I exhale after holding in the last puff and immediately feel light-headed. Though my hippy-dippy methods of natural medicine are what I usually reach for, I know that in these moments, when dealing with my already compromised lungs, the best thing is what works quickly.

Breathing deeply, my chest feels lighter and more open. With every other exhale, an errant piece of mucus bubbles up from my chest to my throat, making me sound like I have a perpetual frog in my throat. I clear them. The albuterol makes my heart beat double time, giving me the shakes and jitters, forcing my speech to be quick and rushed between breaths. Nephews asks if I am okay, puts the straw topped bottled water to my lips. I sip, nod and we continue.
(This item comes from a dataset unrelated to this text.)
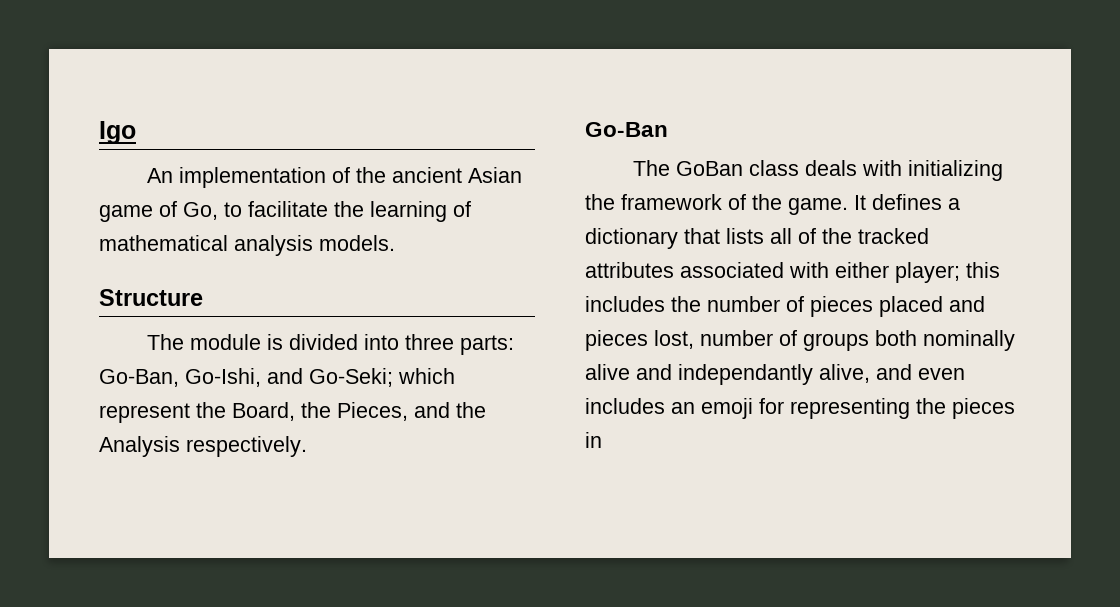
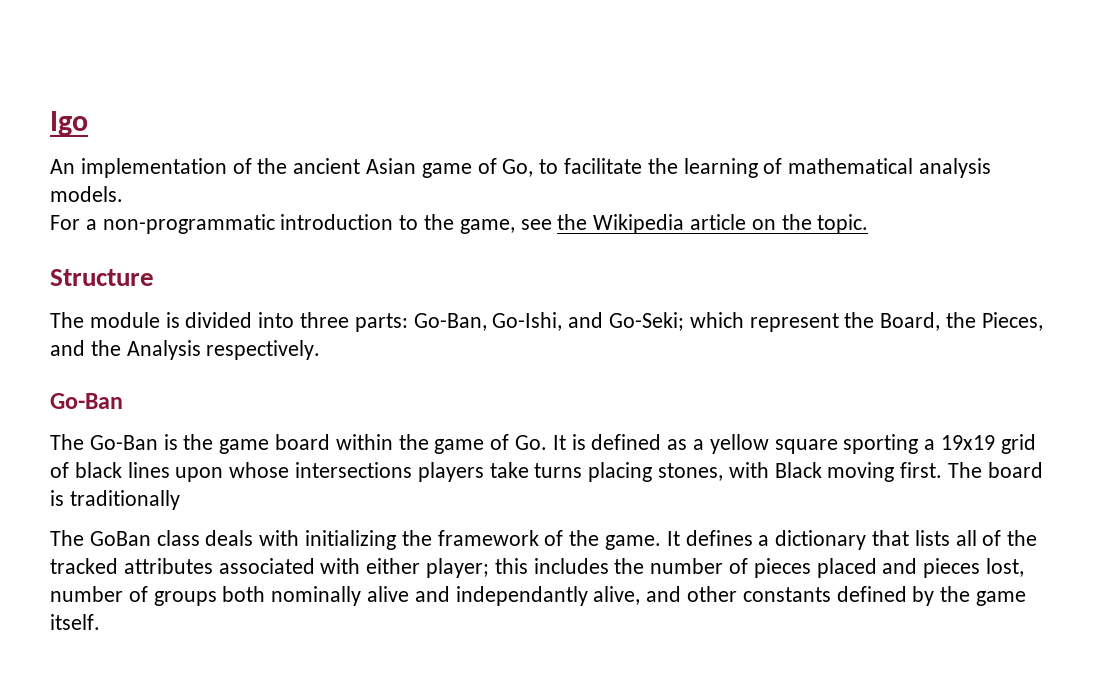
(395, 243) none -> [50,214,869,234] // For a non-programmatic introduction to the game, see the Wikipedia article on the topic.
(668, 129) none -> [50,434,1036,454] [50,462,1043,482] [50,490,180,510] // The Go-Ban is the game board within the game of Go. It is defined as a yellow square sporting a 19x19 grid of black lines upon whose intersections players take turns placing stones, with Black moving first. The board is traditionally
[918,368,965,380] [585,398,1015,419] [585,432,602,448] even includes an emoji for representing the pieces in -> [687,586,1027,606] [50,614,100,630] other constants defined by the game itself.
This time my chatter sounds like I am on fast forward. I take a deep breath and attempt to give my body a new slower rhythm. I know after a while my heart will beat normally, the jitters will subside and I will be better. I try to be patient with myself until then.

“The Robitussin, will help clear out the mucus and help keep my lungs clear.” He pours out the measured adult dose. I take it back, swallow and make terrible faces because it tastes soooo terrible. He mentions how the bottle says the taste is supposed to be new and improved. Through winces, I blurt out, “They… LIED! Oh yuck!”

“I want to take the Turmeric medicine.” He grabs the old school bottle of homemade turmeric-apple cider vinegar-black pepper-lemon peel-honey mixture. He steadily measure out a full medicine cups’ worth and brings it close to my lips. I frown up and ready my nerves.

Down the hatch and I hold my breath as I swallow. The slow moving honey mix feels gritty yet smooth (?) going down my esophagus, while the acrid apple cider vinegar makes me regret this necessary decision. I try to get it as far down as possible before taking a breath, as doing so will unleash the whole awful entirety of it’s taste. Feeling my heart beat in my ears, I inhale, sputtering as I do so and thankfully Nephew has the bottled water right by my lips to help wash it all down.

“Why do you take this again?!” He asks.

“It’s like a natural antibiotic. It’ll help to keep the mucus in my chest from turning green or yellow hopfully. I just wish it didn’t taste so bad!” I know that this too is part of this dance with my body. The monitoring of what comes out of my chest and sinuses. Their colors, clear and thin signaling that I can keep the course of what I’m doing or green/yellow/milky, that I need to seek medical attention STAT.

“Okay… one last thing before I eat: vitamins.” We bustle to the kitchen with yet another new, un-turmeric tainted medicine cup, and pour out this gluten free and vegan vitamin elixir into it. In these times of beginning sickness, especially when it comes to my chest, everything counts and needs to be on deck. I swallow this with little fan fair as I’ve survived the worst of the worst already.

Nephew washes out the cup and we set our sights on backing all this liquid medication with a solid meal because the cocktail is strong and stacked and I need to make sure my stomach and body can survive it all.

While my food heats up in the microwave, I remark how after every major life trauma, I get deathly ill. And so with this hurricane ‘life trauma’, I expected no less. Stress has a way of undercutting my health in surprising and spectacular ways. The day my eldest brother died, I was healthy. By the next day, I had to do a walk-in to my doctor, because I became sick as sin, overnight. Full on sinus infection and chest congestion. Yes, overnight.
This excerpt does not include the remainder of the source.